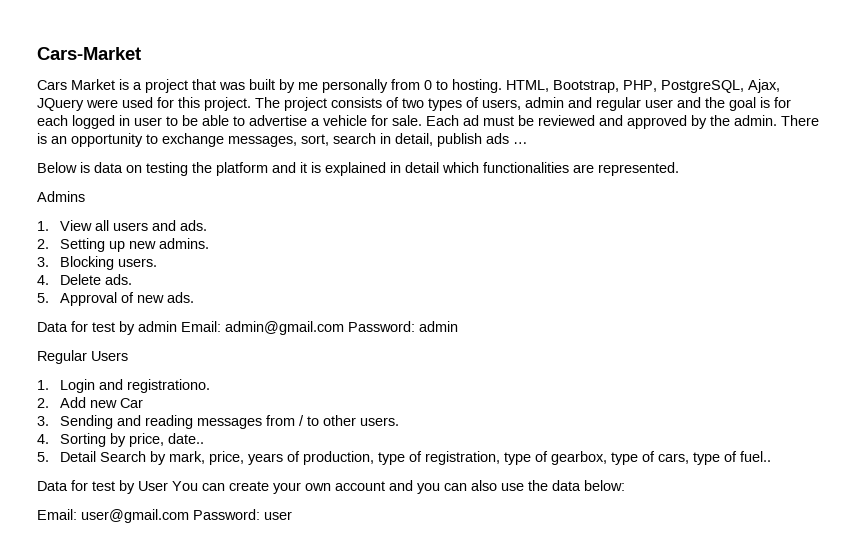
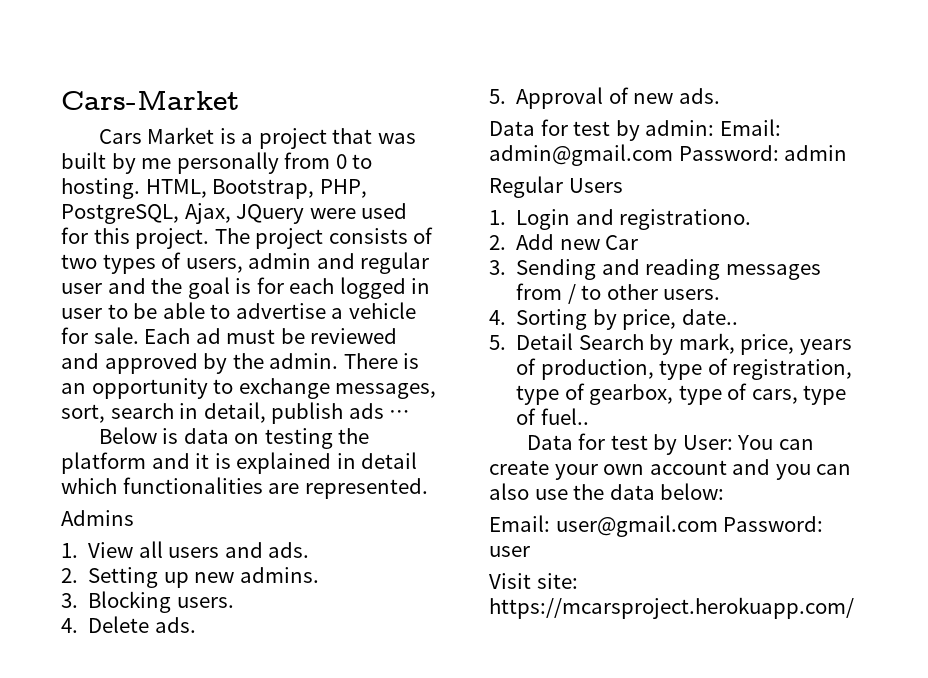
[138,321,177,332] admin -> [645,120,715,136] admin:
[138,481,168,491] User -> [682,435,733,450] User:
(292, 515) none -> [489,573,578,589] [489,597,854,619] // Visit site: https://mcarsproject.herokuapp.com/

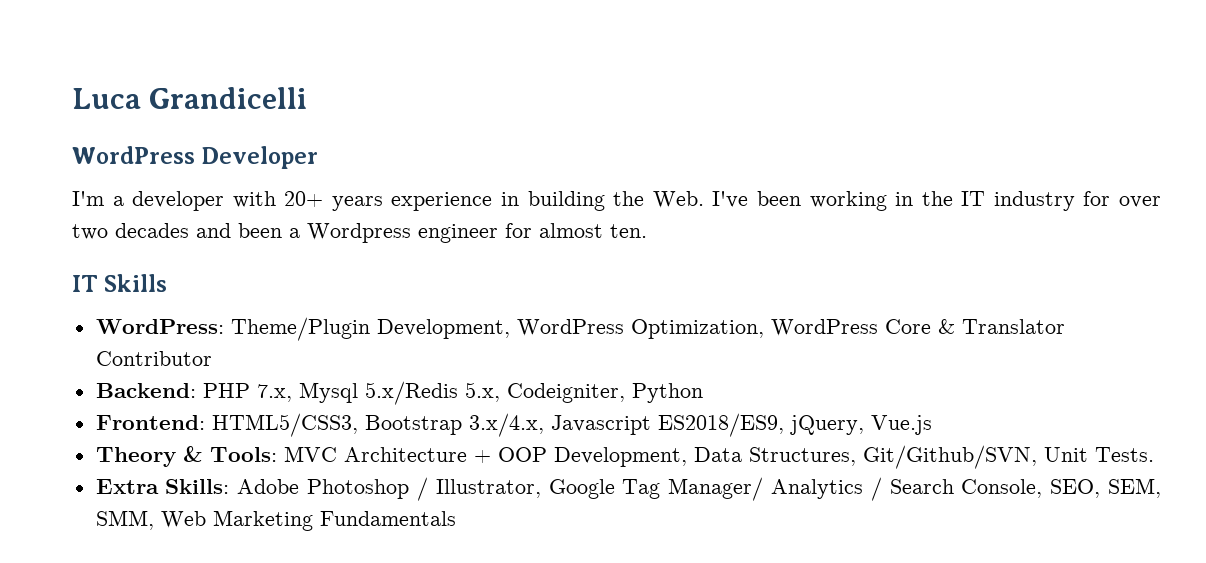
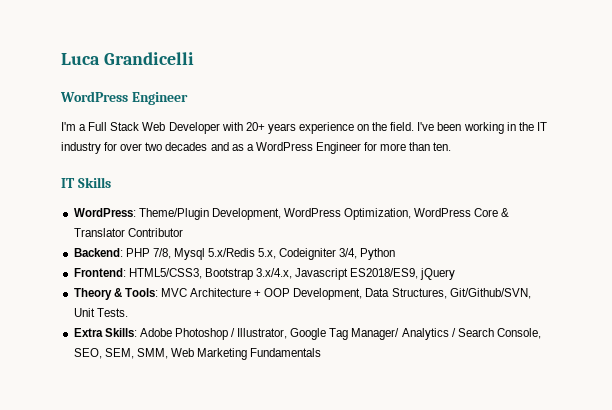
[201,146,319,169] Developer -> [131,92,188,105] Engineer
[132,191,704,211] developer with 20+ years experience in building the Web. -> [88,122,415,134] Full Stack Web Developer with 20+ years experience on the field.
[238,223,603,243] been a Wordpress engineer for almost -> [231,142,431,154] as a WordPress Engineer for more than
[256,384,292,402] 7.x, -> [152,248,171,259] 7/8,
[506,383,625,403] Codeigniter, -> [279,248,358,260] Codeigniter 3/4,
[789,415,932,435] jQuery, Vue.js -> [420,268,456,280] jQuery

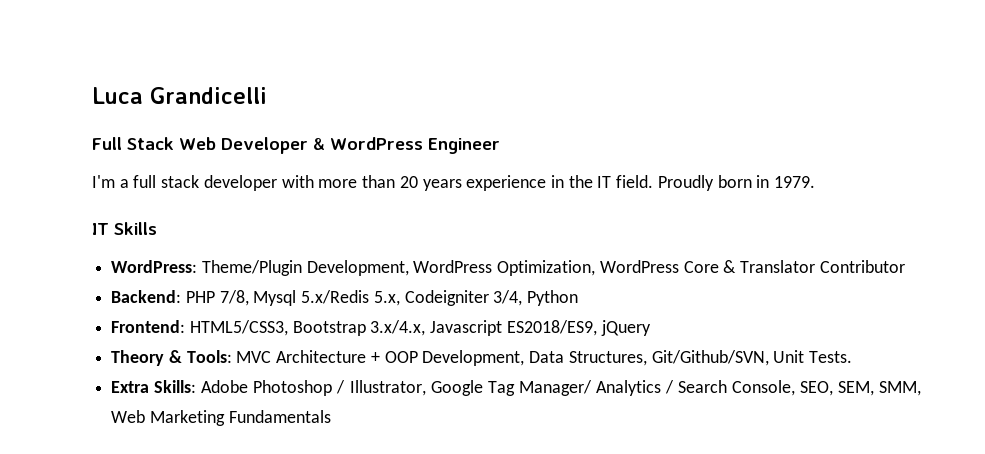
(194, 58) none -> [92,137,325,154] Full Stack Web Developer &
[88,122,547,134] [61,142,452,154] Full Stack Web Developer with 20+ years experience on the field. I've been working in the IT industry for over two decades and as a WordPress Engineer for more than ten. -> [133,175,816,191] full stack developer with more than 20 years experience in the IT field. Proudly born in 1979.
____________
**Your task**
Each line from the one that contains "[256,384,292,402] 7.x, ->" to the end of the listing must be quoted exactly; no other line and no picture belongs in the copy.

**Written answer**
[256,384,292,402] 7.x, -> [152,248,171,259] 7/8,
[506,383,625,403] Codeigniter, -> [279,248,358,260] Codeigniter 3/4,
[789,415,932,435] jQuery, Vue.js -> [420,268,456,280] jQuery

(194, 58) none -> [92,137,325,154] Full Stack Web Developer &
[88,122,547,134] [61,142,452,154] Full Stack Web Developer with 20+ years experience on the field. I've been working in the IT industry for over two decades and as a WordPress Engineer for more than ten. -> [133,175,816,191] full stack developer with more than 20 years experience in the IT field. Proudly born in 1979.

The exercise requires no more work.